Kawasan Pusat Bisnis


Dalam kurun waktu 2 dekade, Surabaya dan kota-kota satelit di sekitarnya telah mempunyai andil
finansial yang vital di Indonesia dikarenakan sektor perdagangan, industri, dan jasanya yang terus
berkembang. Hal ini kemudian menyebabkan daya beli masyarakat meningkat dan indeks
kepercayaan konsumen yang berkembang pesat. Hal ini tentunya menarik minat investor untuk ikut
andil dalam perubahan wajah kota, sehingga mendorong munculnya "Kawasan Bisnis Terpadu"
/ Central Business District (CBD) sebagai pusat-pusat kegiatan bisnis di Surabaya.
Kawasan bangunan tinggi (highrise building) berada di sekitar Jalan Tunjungan, Basuki Rachmat,
Darmo, Mayjend Sungkono, H.R. Muhammad, dan Ahmad Yani, sedangkan kawasan industri di
Surabaya di antaranya adalah Surabaya Industrial Estate Rungkut (SIER), Karang Pilang dan
Margomulyo.

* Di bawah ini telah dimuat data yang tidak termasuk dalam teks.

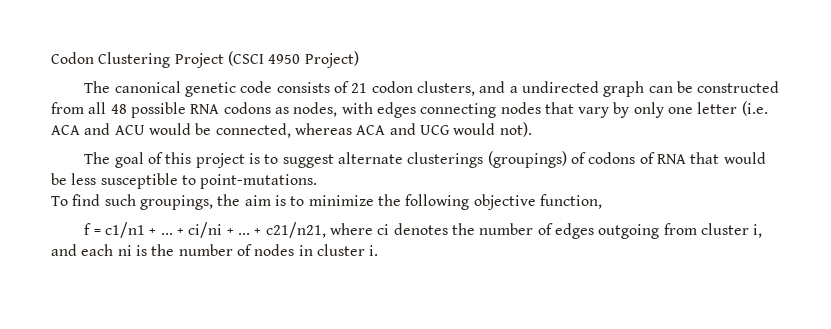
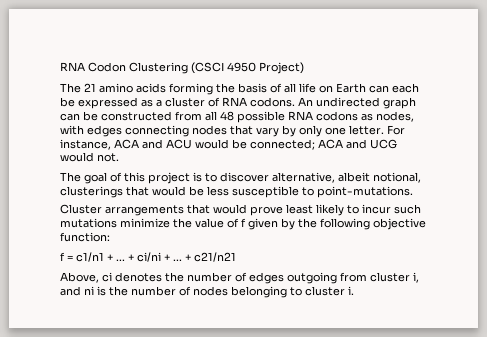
(51, 58) none -> [60,62,85,71] RNA
[174,53,224,68] Project -> (188, 68) none
[114,81,518,97] canonical genetic code consists of 21 codon clusters, and a -> [84,83,419,95] [60,97,313,109] 21 amino acids forming the basis of all life on Earth can each be expressed as a cluster of RNA codons. An
[697,101,768,116] letter (i.e. -> [349,125,405,135] [60,139,111,150] letter. For instance,
[215,123,352,138] connected, whereas -> [250,139,315,150] connected;
[499,122,532,137] not). -> [97,153,119,162] not.
[282,151,686,168] suggest alternate clusterings (groupings) of codons of RNA -> [220,172,421,183] [60,186,123,198] discover alternative, albeit notional, clusterings
[51,194,374,210] To find such groupings, the aim is to minimize -> [60,204,421,216] [60,218,295,230] Cluster arrangements that would prove least likely to incur such mutations minimize the value of f given by
[539,194,602,209] function, -> [60,232,110,242] function:
[265,222,373,238] c21/n21, where -> [194,252,236,262] [60,272,99,283] c21/n21 // Above,
[81,244,114,256] each -> (81, 291) none
[298,245,313,256] in -> [231,286,302,298] belonging to

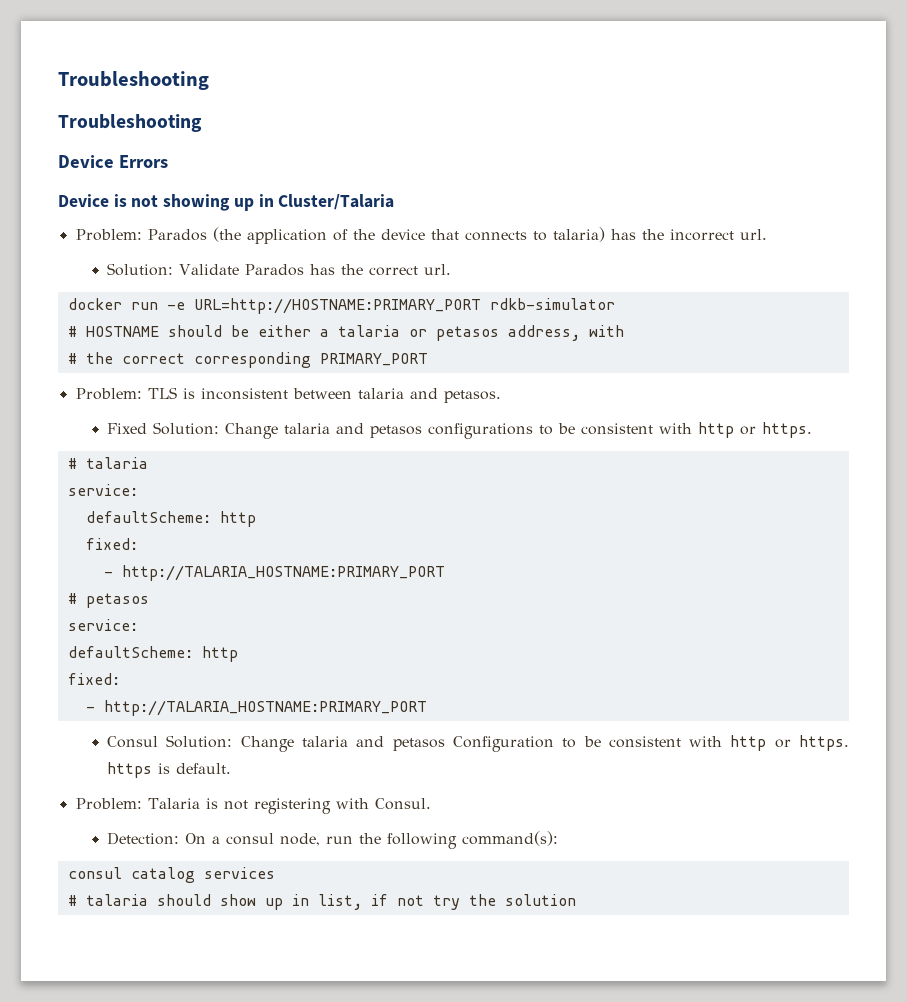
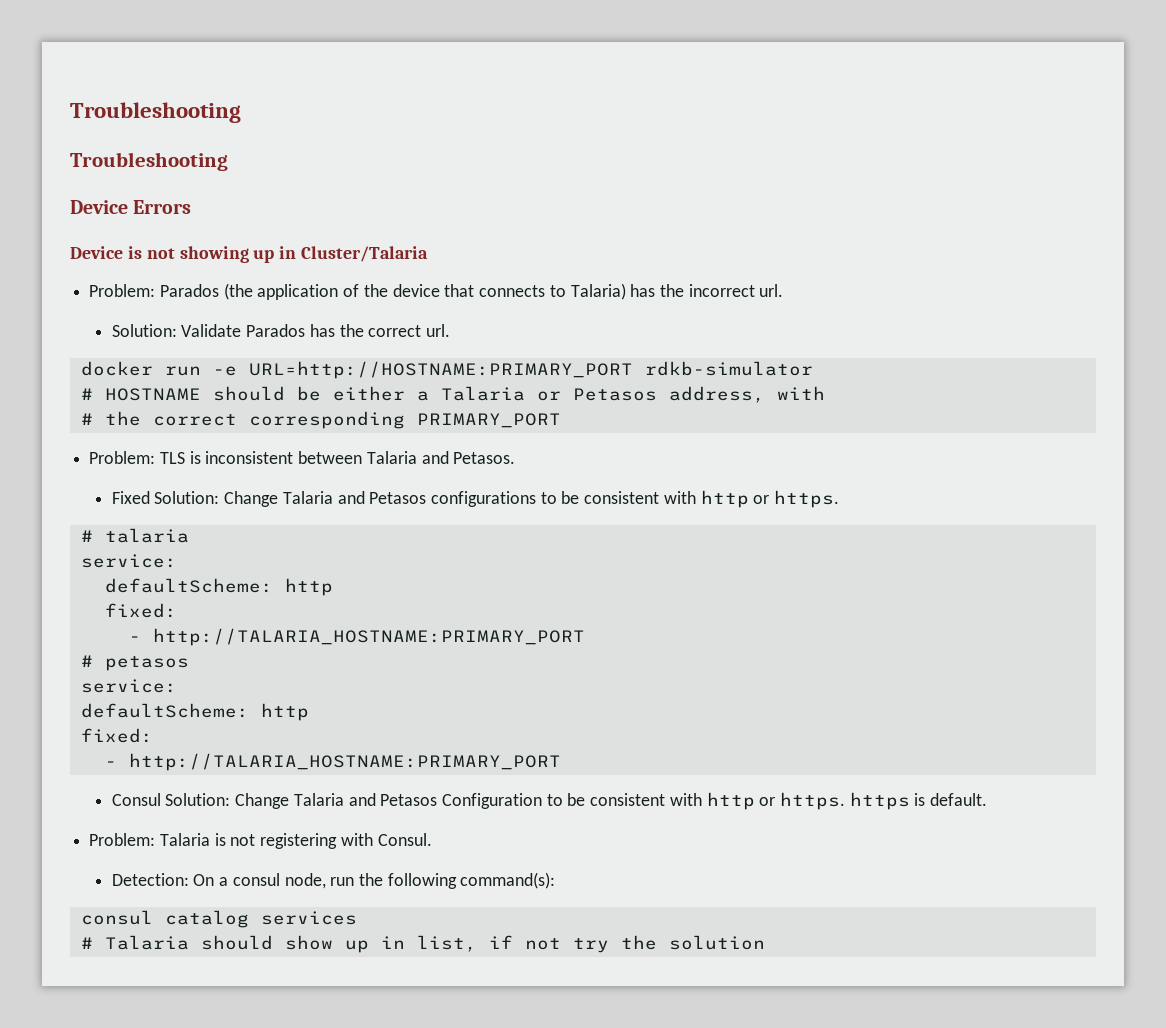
[552,227,605,242] talaria) -> [570,283,626,300] Talaria)
[337,325,499,341] talaria or petasos -> [440,386,657,401] Talaria or Petasos
[357,388,501,403] talaria and petasos. -> [366,451,516,464] Talaria and Petasos.
[284,423,423,438] talaria and petasos -> [282,491,427,504] Talaria and Petasos
[302,736,445,751] talaria and petasos -> [293,793,438,806] Talaria and Petasos
[85,894,148,906] talaria -> [104,935,189,950] Talaria

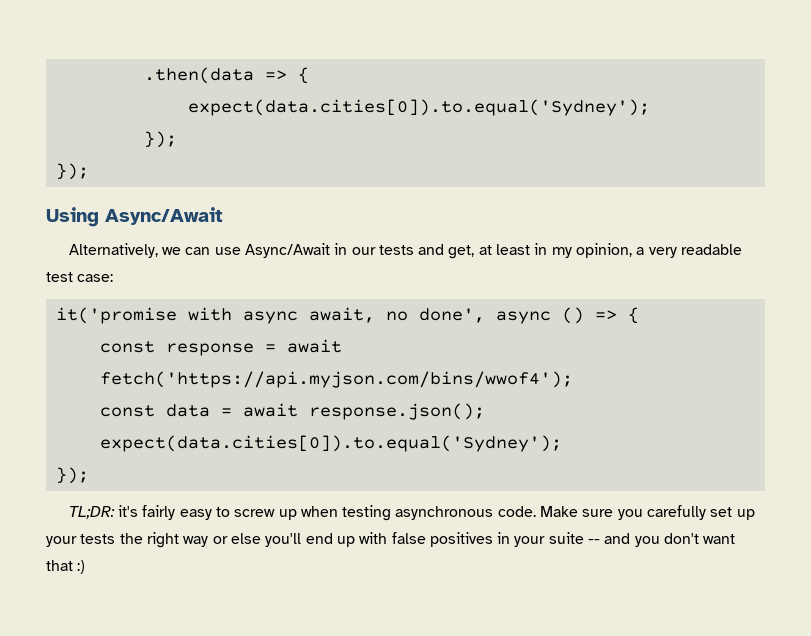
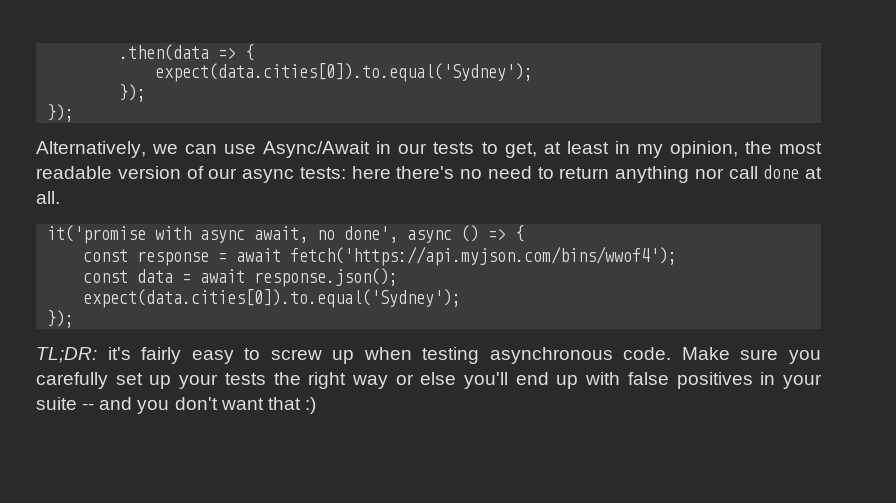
[46,207,223,227] // Using Async/Await -> (75, 113) none
[418,244,445,255] and -> [481,142,498,154] to
[636,244,743,258] [46,272,114,282] a very readable test case: -> [744,141,822,154] [36,165,822,183] [36,191,60,204] the most readable version of our async tests: here there's no need to return anything nor call done at all.

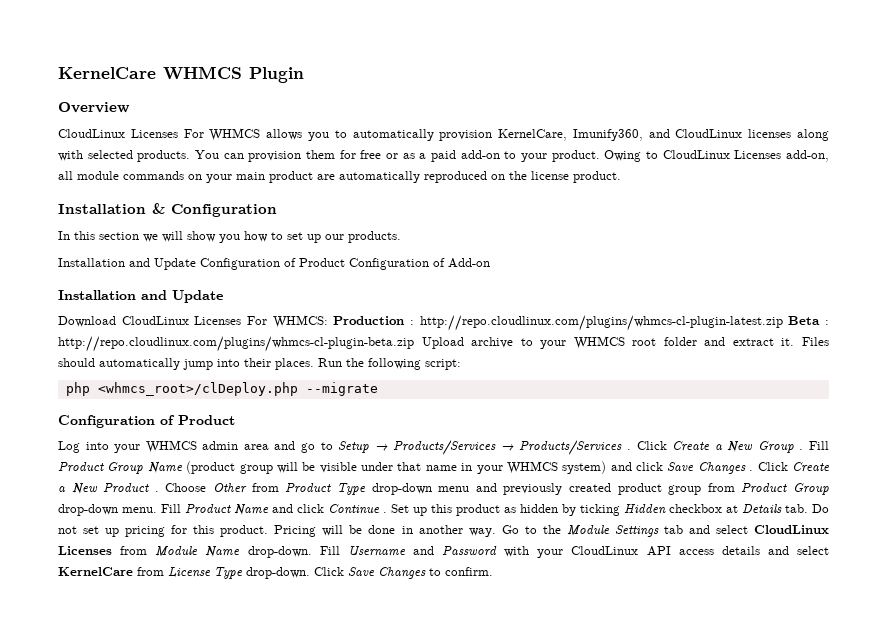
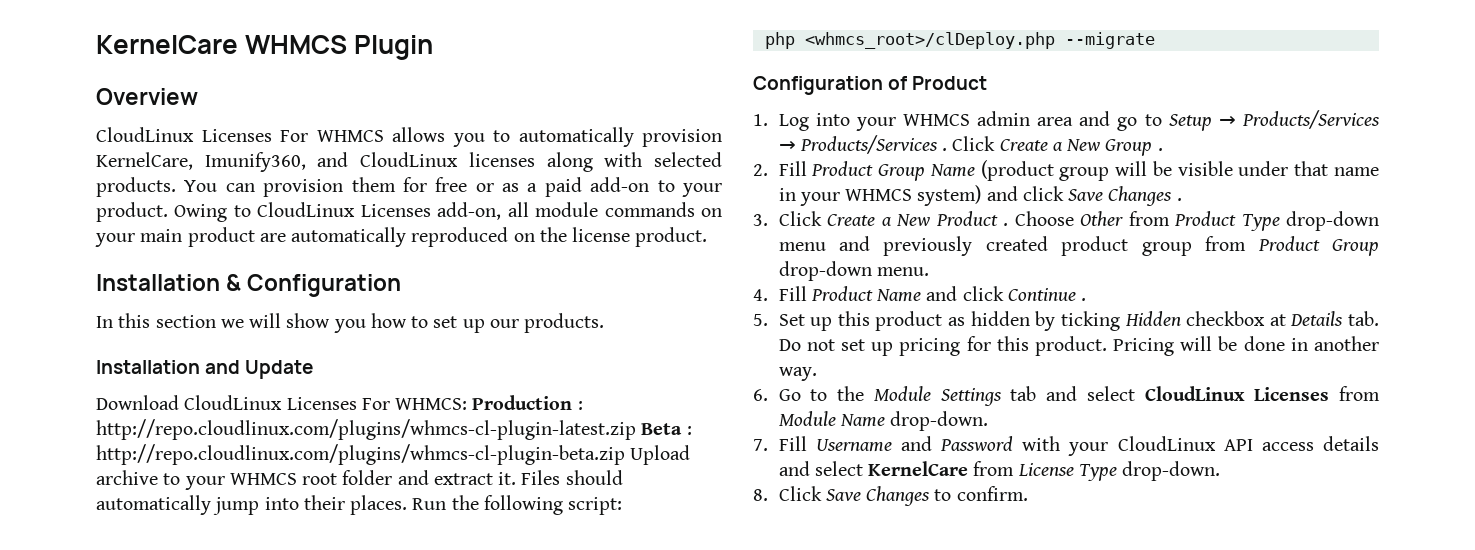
[58,258,490,270] // Installation and Update Configuration of Product Configuration of Add-on -> (605, 323) none
(235, 420) none -> [753,114,768,126] 1.
(804, 449) none -> [753,164,768,176] // 2.
(754, 470) none -> [753,214,768,226] // 3.
(157, 510) none -> [753,289,768,301] // 4.
(387, 512) none -> [753,314,768,326] // 5.
(496, 532) none -> [753,389,768,401] // 6.
(312, 552) none -> [753,439,768,451] // 7.
(310, 573) none -> [753,489,768,501] // 8.

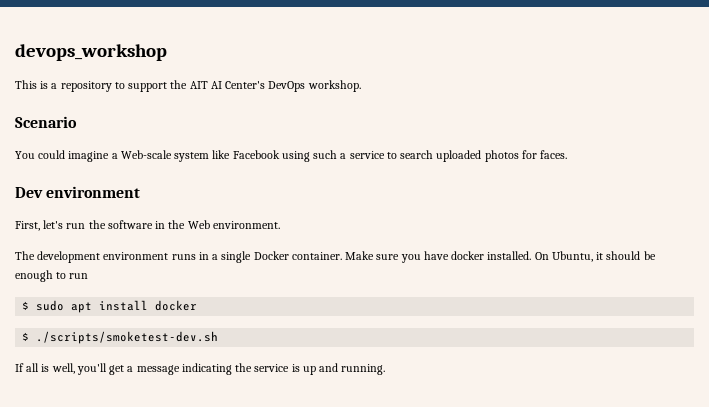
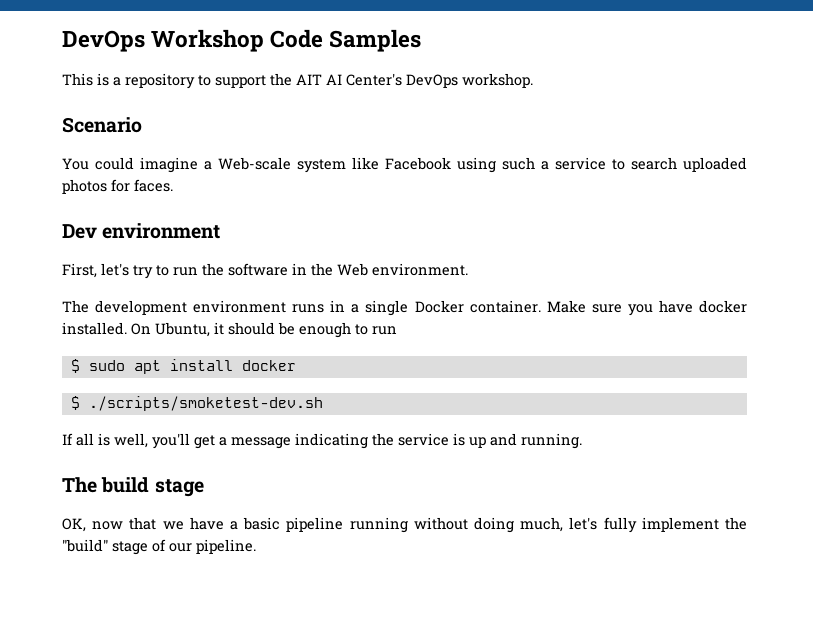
[15,44,167,61] devops_workshop -> [62,29,422,52] DevOps Workshop Code Samples
(64, 224) none -> [133,265,169,279] try to
(386, 369) none -> [62,477,204,497] [62,517,747,533] [62,539,256,555] // The build stage // OK, now that we have a basic pipeline running without doing much, let's fully implement the "build" stage of our pipeline.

Berikut ini adalah beberapa kawasan CBD yang termasuk ke dalam kawasan emas di
kota Surabaya:
Kawasan Pusat Bisnis Surabaya Pusat
Kawasan Surabaya Pusat dan Tugu Pahlawan
Pemandangan Jalan Basuki Rachmat di malam hari
Kawasan CBD Surabaya Pusat di malam hari

Kawasan ini terletak di sekitar Jalan Basuki Rachmat, Jalan Embong Malang, dan Jalan Bubutan.
Kawasan ini telah berkembang sebagai pusat bisnis di wilayah Jawa Timur sejak 3 dekade lalu dan
menjadi salah satu jantung utama kegiatan bisnis dan perdagangan di Surabaya. Beberapa ciri khas
bangunan yang ada di kawasan ini di antaranya adalah Wisma BRI Surabaya, Hotel Bumi
Surabaya, Wisma Dharmala Surabaya, The Peak Residence, Sheraton Hotel, dan lain sebagainya.